Absen di Istana, Gus Ipul Minta Jangan Ditafsir Macam-macam
Rabu, 09 Mei 2007 20:43 WIB
Jakarta - Saifullah Yusuf menegaskan dirinya sudah sangat legowo melepas jabatannya selaku anggota kabinet indonesia bersatu. Dia berharap ketidakhadirannya dalam pelantikan tadi siang tidak dijadikan isu yang dapat memperkeruh situasi."Tidak ada masalah, yang penting kita saling memahami. Kita sudah saling memahami tidak ada kekecewaan. Ketika kita bersedia menjadi pembantu presiden kita juga harus bersedia melepaskannya," kata pria yang akrab dipanggil Gus Ipul itu.Hal tersebut dikemukakannya dalam acara serah terima jabatan (sertijab) di kantor Kementerian Negara Percepatan Pembangunan Daerah Tertinggal (PPDT), Jl Abdul Muis, Jakarta Pusat, Rabu (9/5/2007).Dalam pidatonya, Gus Ipul sangat bergembira karena dirinya diganti oleh Lukman Edy. Sebab selama ini Lukman sangat sering memberi kritikan atas kinerja kementerian yang ia pimpin."Dulu Pak Lukman sering mengkritik. Saya senang sekarang yang mengkritik yang pegang jabatan. Kalau dulu Pak Lukman sering bilang. Di sini kurang ini kurang itu, saya katakan pada Pak Lukman sekarang di sini semuanya serba kurang," ujarnya.Sambil menyerahkan memo tugas, Gus Ipul berpesan pada penggantinya untuk meneruskan program-program yang selama ini telah dirintisnya.
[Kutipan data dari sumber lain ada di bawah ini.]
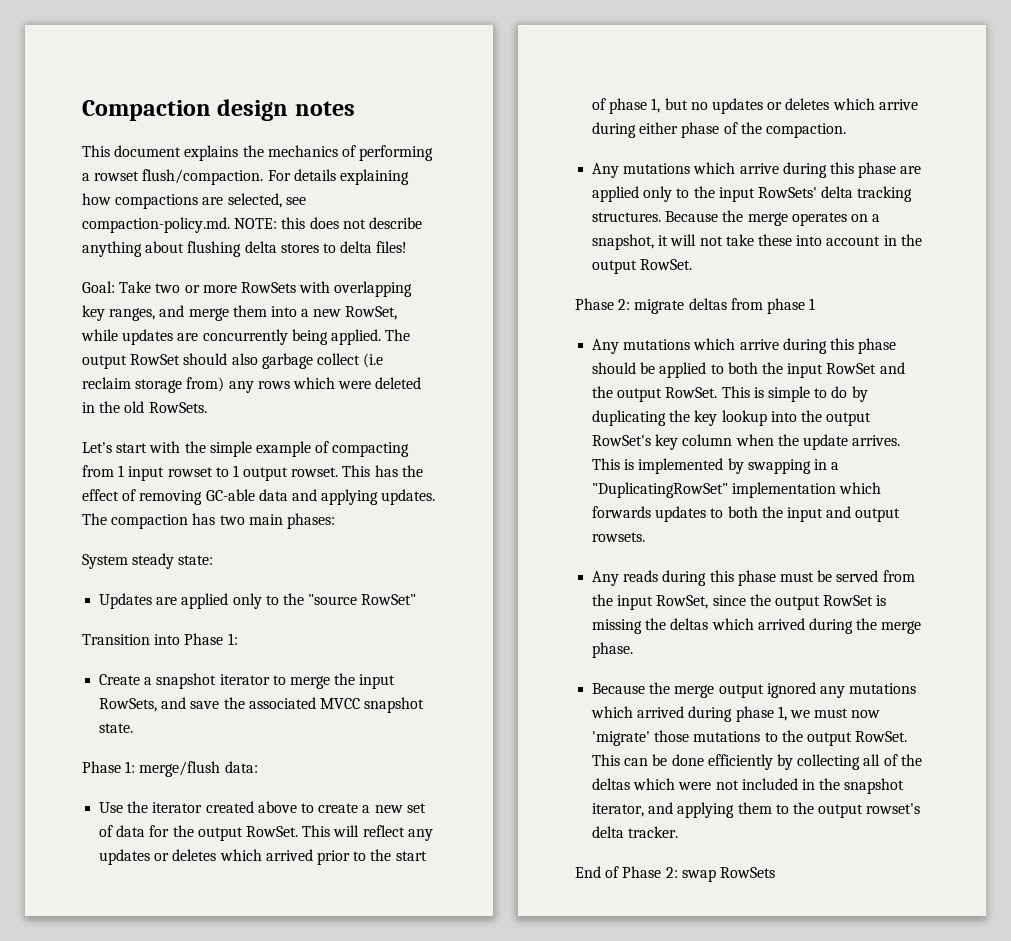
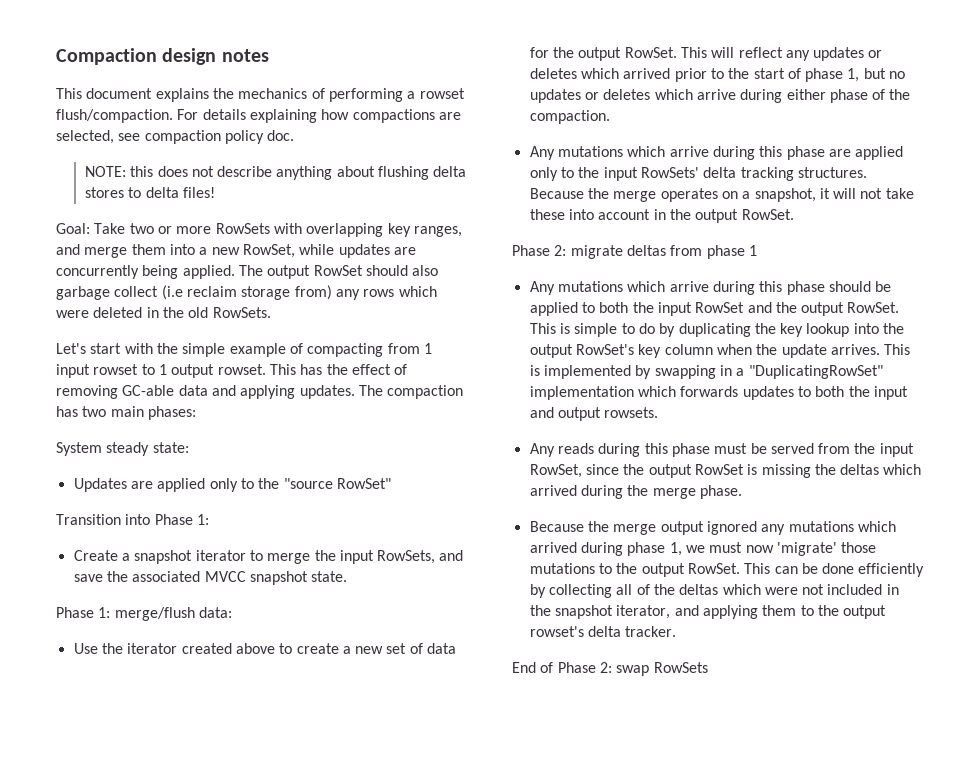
- For details explaining how compactions are selected, see compaction-policy.md. NOTE: this does not describe anything about flushing delta stores to delta files!
+ For details explaining how compactions are selected, see compaction policy doc.
+ NOTE: this does not describe anything about flushing delta stores to delta files!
Hal ini terkait dengan penambahan fungsi kementerian ini dari semula sebagai koordinator untuk pelaksanaan daerah tertinggal, lalu mempunyai fungsi sebagai pengawas kegiatan pembangunan daerah tertinggal.Warisan lainnya yaitu mengejar penyelesaian keppres mengenai percepatan pembangunan daerah tertinggal yang drafnya prosesnya hanya tinggal menyerahkan draf ke kepala negara."Dulu kementerian ini dipandang setengah mata, sekarang tolong jadikan matanya lengkap. Kalau perlu empat mata," kelakar Gus Ipul.